▸ **WORK REQUIRED**: Report each line of the entries below that has the word "Hands" in it.

SOURCE DATA: Begin

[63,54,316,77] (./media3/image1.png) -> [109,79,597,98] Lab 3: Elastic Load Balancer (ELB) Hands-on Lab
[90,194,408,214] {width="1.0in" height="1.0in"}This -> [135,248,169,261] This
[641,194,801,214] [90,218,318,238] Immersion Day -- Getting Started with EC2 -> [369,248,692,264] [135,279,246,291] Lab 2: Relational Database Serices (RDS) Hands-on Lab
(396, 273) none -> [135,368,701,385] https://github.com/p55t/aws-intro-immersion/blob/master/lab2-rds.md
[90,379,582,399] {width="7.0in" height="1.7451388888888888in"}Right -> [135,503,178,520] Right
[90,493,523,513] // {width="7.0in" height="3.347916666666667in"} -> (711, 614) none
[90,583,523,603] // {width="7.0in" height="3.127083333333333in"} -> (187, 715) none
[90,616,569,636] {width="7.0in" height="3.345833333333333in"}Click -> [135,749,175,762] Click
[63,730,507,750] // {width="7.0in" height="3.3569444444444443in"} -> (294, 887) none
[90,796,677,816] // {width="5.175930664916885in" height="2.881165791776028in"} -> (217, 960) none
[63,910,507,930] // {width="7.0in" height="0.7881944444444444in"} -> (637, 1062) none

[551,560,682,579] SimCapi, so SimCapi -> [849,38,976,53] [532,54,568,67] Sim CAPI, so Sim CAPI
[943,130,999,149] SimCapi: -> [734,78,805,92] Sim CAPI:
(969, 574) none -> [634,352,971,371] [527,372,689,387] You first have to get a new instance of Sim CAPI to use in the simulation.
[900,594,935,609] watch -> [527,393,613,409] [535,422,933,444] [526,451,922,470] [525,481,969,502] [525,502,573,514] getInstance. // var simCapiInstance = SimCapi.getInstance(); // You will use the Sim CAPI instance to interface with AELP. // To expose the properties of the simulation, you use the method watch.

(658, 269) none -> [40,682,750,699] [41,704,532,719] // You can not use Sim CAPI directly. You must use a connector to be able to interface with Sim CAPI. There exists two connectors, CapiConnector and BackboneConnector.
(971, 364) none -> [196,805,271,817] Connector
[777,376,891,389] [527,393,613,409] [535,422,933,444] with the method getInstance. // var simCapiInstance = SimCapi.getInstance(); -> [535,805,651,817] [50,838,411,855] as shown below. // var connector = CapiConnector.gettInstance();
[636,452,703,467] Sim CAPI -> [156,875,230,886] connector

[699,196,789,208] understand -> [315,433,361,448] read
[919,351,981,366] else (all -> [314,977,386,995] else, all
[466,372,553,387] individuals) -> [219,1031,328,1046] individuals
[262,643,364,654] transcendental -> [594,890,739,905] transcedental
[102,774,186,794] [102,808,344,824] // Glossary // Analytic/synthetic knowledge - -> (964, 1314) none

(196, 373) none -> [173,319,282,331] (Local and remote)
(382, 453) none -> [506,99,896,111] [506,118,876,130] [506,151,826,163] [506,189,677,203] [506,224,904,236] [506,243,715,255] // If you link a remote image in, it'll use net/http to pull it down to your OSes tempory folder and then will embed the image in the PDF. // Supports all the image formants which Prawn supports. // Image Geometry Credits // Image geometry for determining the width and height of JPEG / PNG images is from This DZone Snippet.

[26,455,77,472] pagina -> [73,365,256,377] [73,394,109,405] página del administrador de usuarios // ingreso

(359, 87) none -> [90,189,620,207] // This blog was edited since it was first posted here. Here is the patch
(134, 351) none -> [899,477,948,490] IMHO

SOURCE DATA: End

▸ **ANSWER BELOW**:
[63,54,316,77] (./media3/image1.png) -> [109,79,597,98] Lab 3: Elastic Load Balancer (ELB) Hands-on Lab
[641,194,801,214] [90,218,318,238] Immersion Day -- Getting Started with EC2 -> [369,248,692,264] [135,279,246,291] Lab 2: Relational Database Serices (RDS) Hands-on Lab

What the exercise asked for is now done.